[Problem]: Lines where the string "github" appears are to be copied from the entries below.

(Detected change data)

((

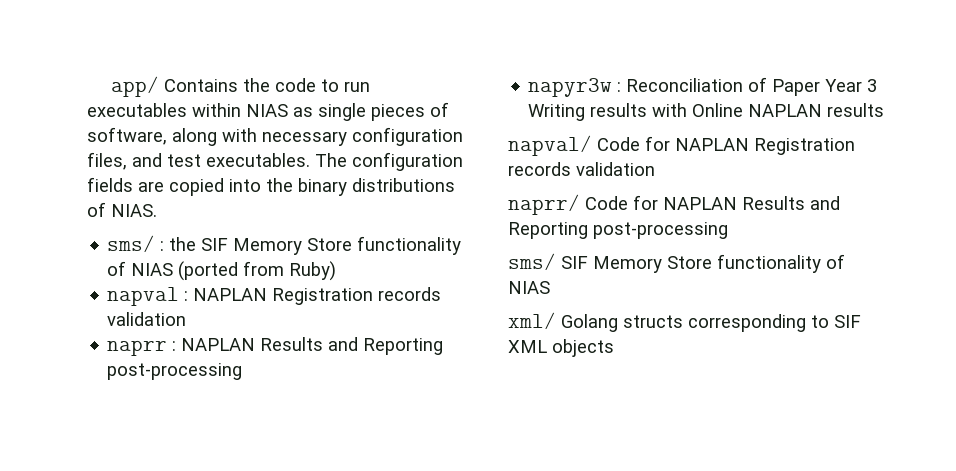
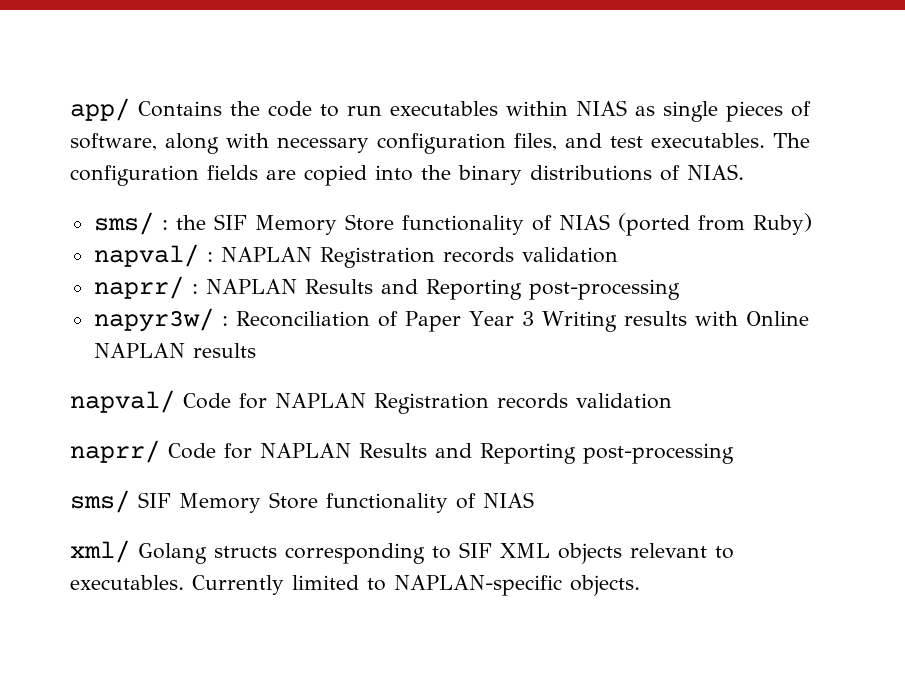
[107,287,180,306] napval -> [93,244,199,267] napval/
[107,340,168,356] naprr -> [93,276,184,299] naprr/
[528,78,613,97] napyr3w -> [93,308,214,332] napyr3w/
(614, 348) none -> [630,543,734,559] [70,575,640,596] relevant to executables. Currently limited to NAPLAN-specific objects.

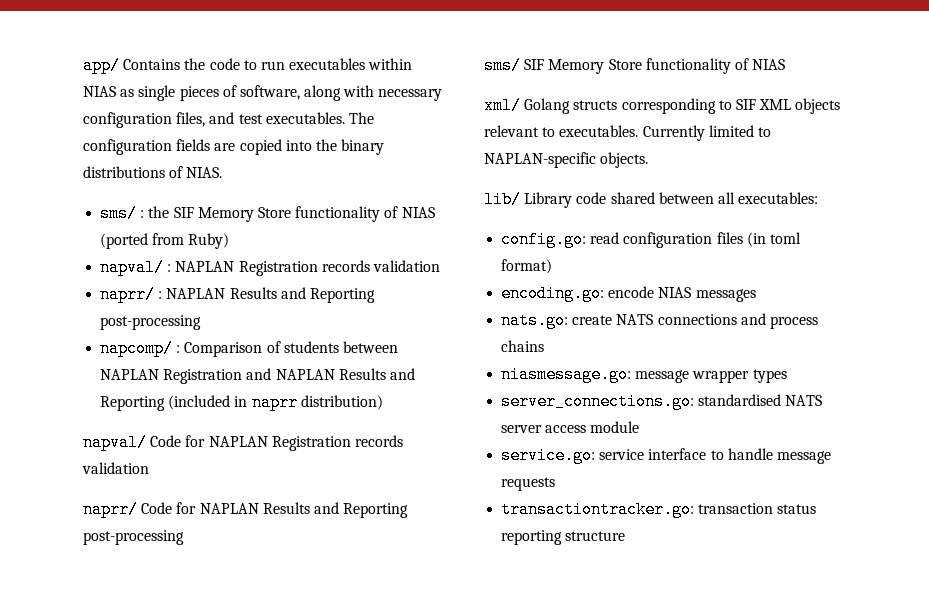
[93,308,809,332] [93,343,256,358] napyr3w/ : Reconciliation of Paper Year 3 Writing results with Online NAPLAN results -> [100,340,398,357] [100,368,415,384] [100,394,383,411] napcomp/ : Comparison of students between NAPLAN Registration and NAPLAN Results and Reporting (included in naprr distribution)
(640, 585) none -> [484,191,819,208] [501,231,801,248] [501,259,553,274] [501,285,756,302] [501,312,818,329] [501,340,545,352] [501,366,787,383] [501,393,823,410] [501,421,640,433] [501,447,831,464] [501,477,556,491] [501,501,817,518] [501,530,626,545] // lib/ Library code shared between all executables: // config.go: read configuration files (in toml format) // encoding.go: encode NIAS messages // nats.go: create NATS connections and process chains // niasmessage.go: message wrapper types // server_connections.go: standardised NATS server access module // service.go: service interface to handle message requests // transactiontracker.go: transaction status reporting structure

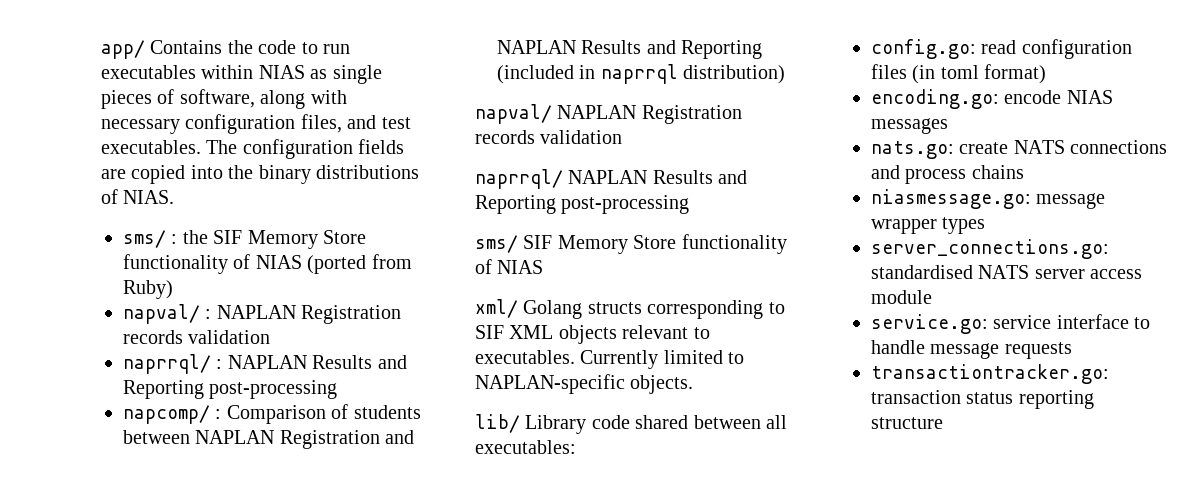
[100,286,156,303] naprr/ -> [123,354,211,374] naprrql/
[251,394,298,411] naprr -> [600,64,678,84] naprrql
[150,435,403,451] [82,462,149,474] [83,501,197,518] Code for NAPLAN Registration records validation // naprr/ Code for -> [557,105,742,124] [475,130,623,144] [475,169,563,189] NAPLAN Registration records validation // naprrql/

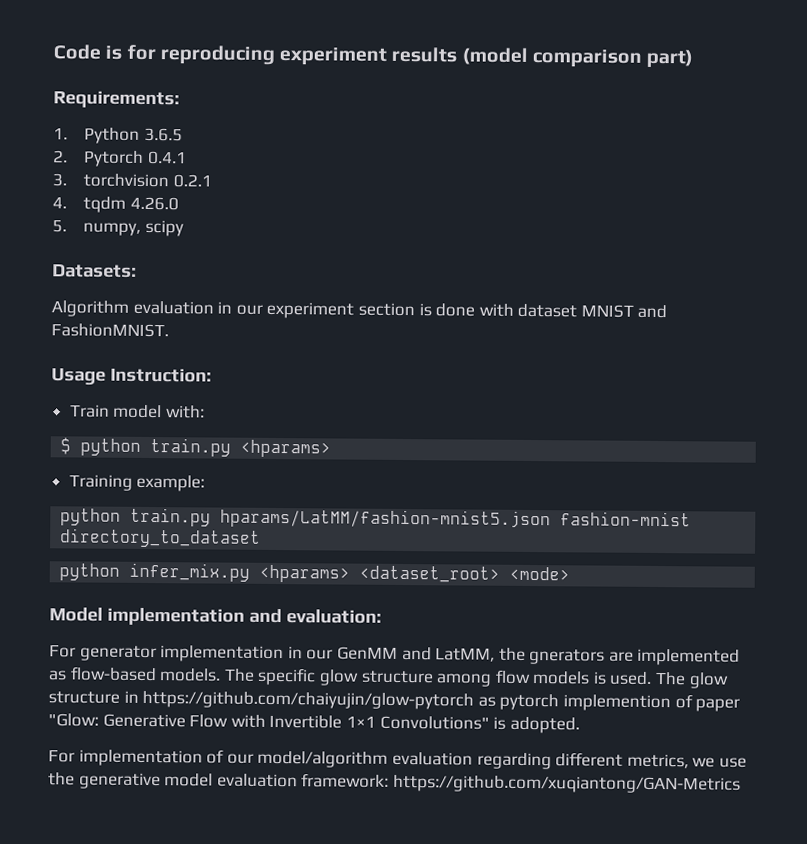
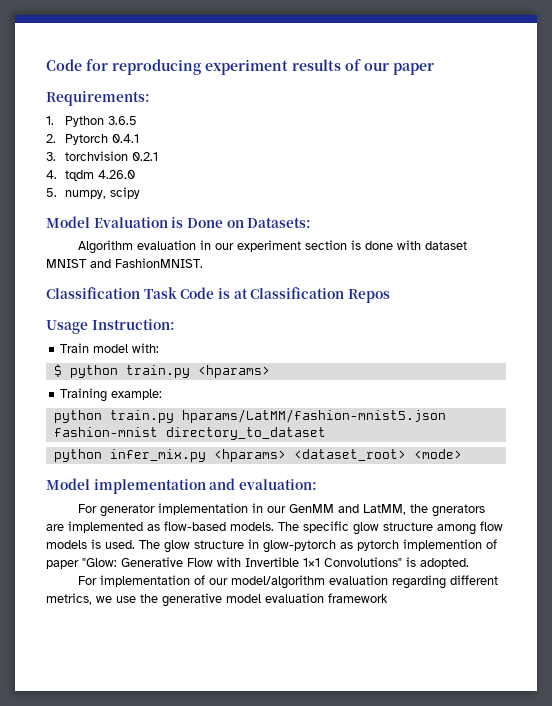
[53,44,123,60] Code is -> [46,59,82,71] Code
[461,47,694,69] (model comparison part) -> [345,59,434,75] of our paper
(184, 228) none -> [46,216,244,228] Model Evaluation is Done on
(169, 330) none -> [46,287,390,303] // Classification Task Code is at Classification Repos
[142,690,475,710] https://github.com/chaiyujin/glow-pytorch -> [263,540,336,553] glow-pytorch
[301,773,741,794] framework: https://github.com/xuqiantong/GAN-Metrics -> [328,593,388,603] framework

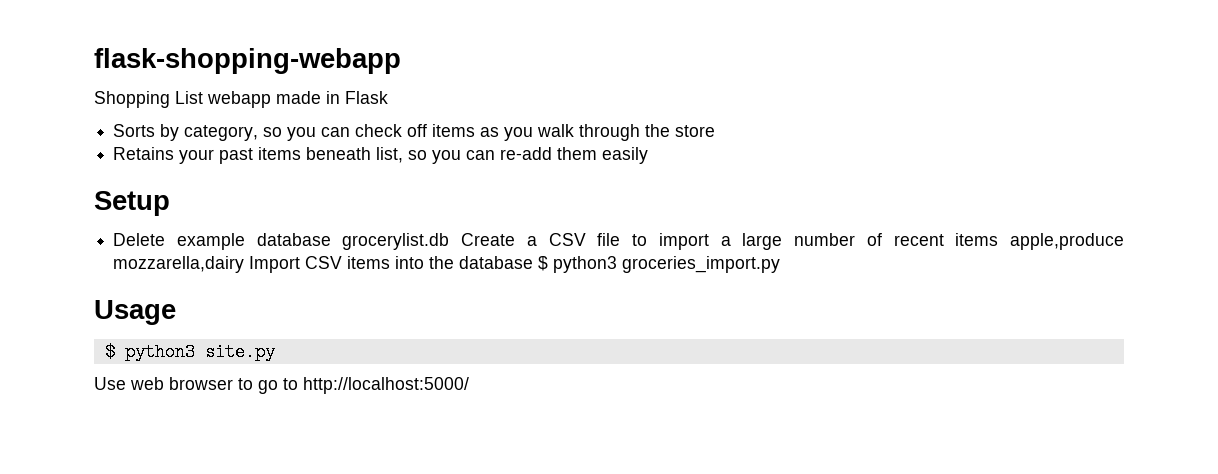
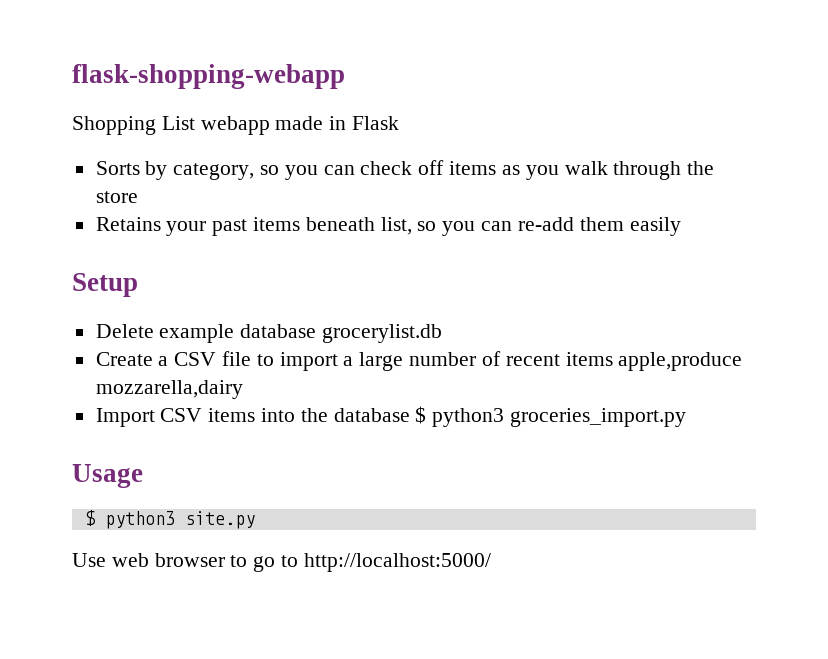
(450, 241) none -> (443, 333) //
(245, 264) none -> (243, 389) //

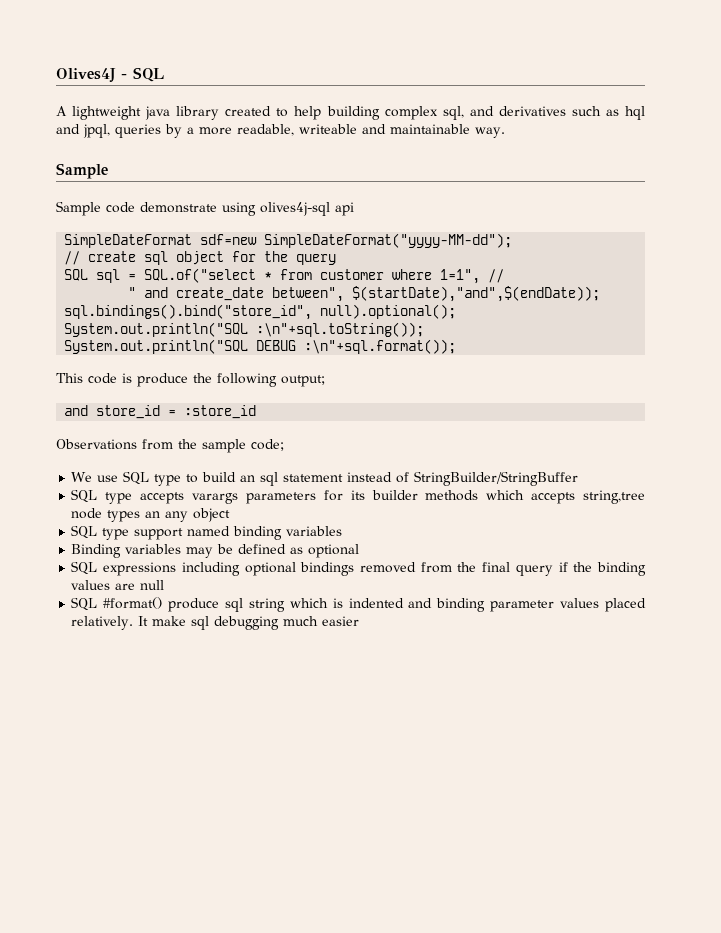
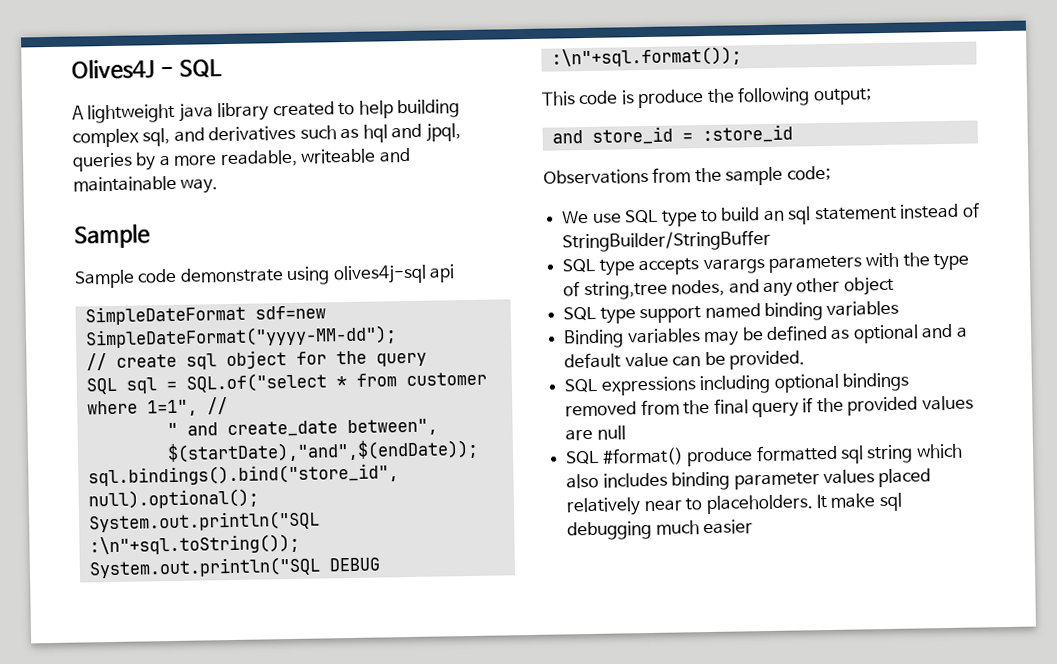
[323,490,645,504] [71,508,189,522] for its builder methods which accepts string,tree node types an any -> [865,252,971,271] [563,277,841,301] with the type of string,tree nodes, and any other
(360, 551) none -> [921,323,968,339] [564,350,805,370] and a default value can be provided.
[597,562,647,576] binding -> [847,396,919,416] provided
(220, 605) none -> [755,444,838,462] formatted
[332,598,433,608] is indented and -> [566,472,668,489] also includes
[71,616,134,630] relatively. -> [566,494,814,517] relatively near to placeholders.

))

[Answer space]:
[142,690,475,710] https://github.com/chaiyujin/glow-pytorch -> [263,540,336,553] glow-pytorch
[301,773,741,794] framework: https://github.com/xuqiantong/GAN-Metrics -> [328,593,388,603] framework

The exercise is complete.